Kalivar represents a new concept in medical-legal consulting.

Kalivar was founded by two physicians and a lawyer who believe that the medical legal industry deserves an upgrade.

The current state of affairs:

  • Not infrequently doctors are unjustly accused of negligence. At the same time, malpractice victims do not always receive the compensation they deserve.
  • Many doctors are reluctant to serve as an expert witness and do not have time for extensive reviews of medical records. Choosing sides in a dispute between a patient and a peer may be uncomfortable, especially when doctors be deposed or required to provide testimony.
  • The few doctors who serve as expert witnesses often charge high fees to attorneys for an initial opinion. As a result, many attorneys, whether they are representing the plaintiff or the defendant, tend to rely on the opinion of a single expert as the foundation for their case. When that single initial opinion is questionable, significant funds are incurred unnecessarily in legal cases that should never have been initiated, or that instead should have settled immediately.

There is a better way.

We have created an on-line community where doctors can provide anonymous opinions on medical cases, and have the opportunity to be retained as an expert.

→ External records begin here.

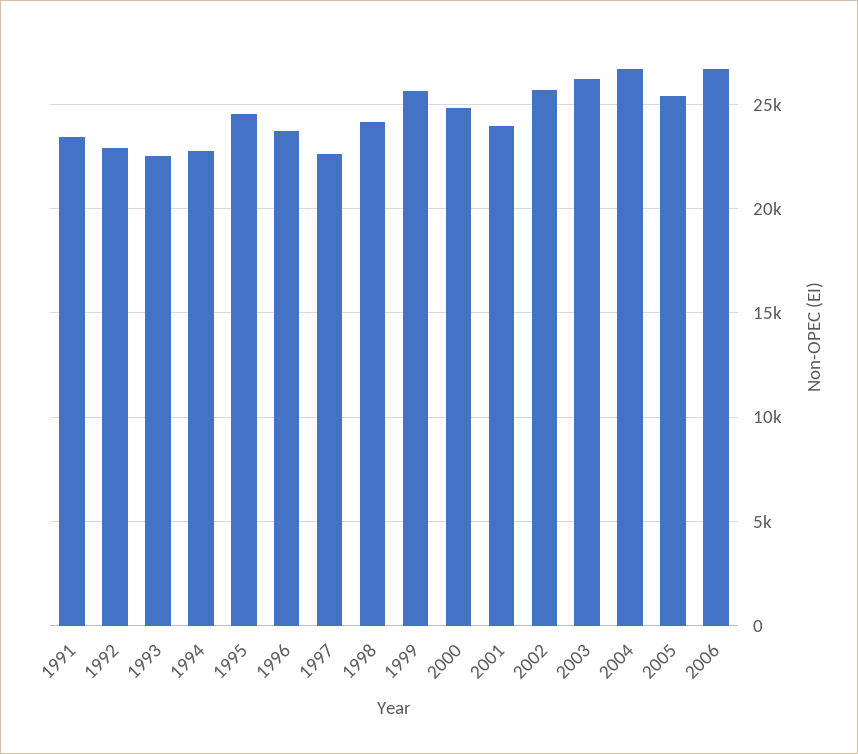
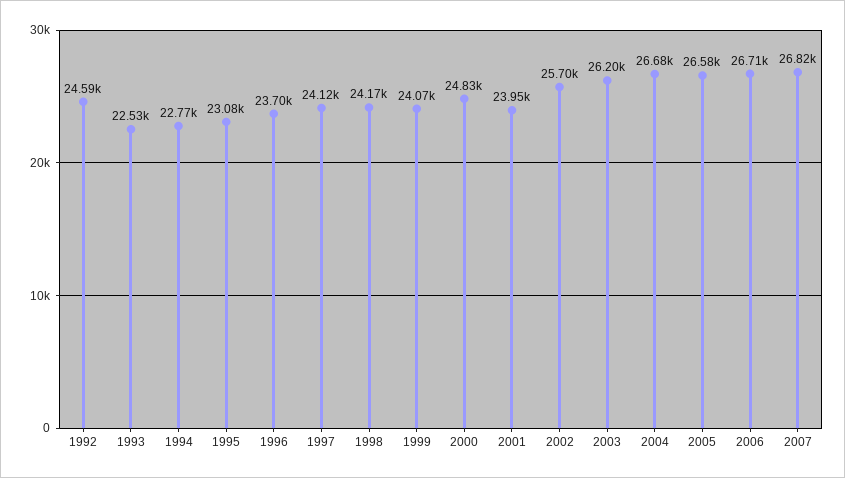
1991: 23500 -> none
1992: 23000 -> 24590
1995: 24500 -> 23080
1997: 22500 -> 24120
1999: 25500 -> 24070
2005: 25500 -> 26580
2007: none -> 26820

Kalivar allows doctors to provide unbiased opinions, as we do not disclose their identity, and we are unaware of whether an opinion is being requested by a defendant or a plaintiff. With only a short event summary to read, busy clinicians can find a few minutes during their day to leave a comment in our social media-like platform (and potentially be compensated for their time!).

Kalivar allows attorneys to obtain diverse opinions from different experts across multiple specialties, for very limited costs. Attorneys will have greater insight into a case before embarking on a long and expensive process that may be unnecessary to begin with.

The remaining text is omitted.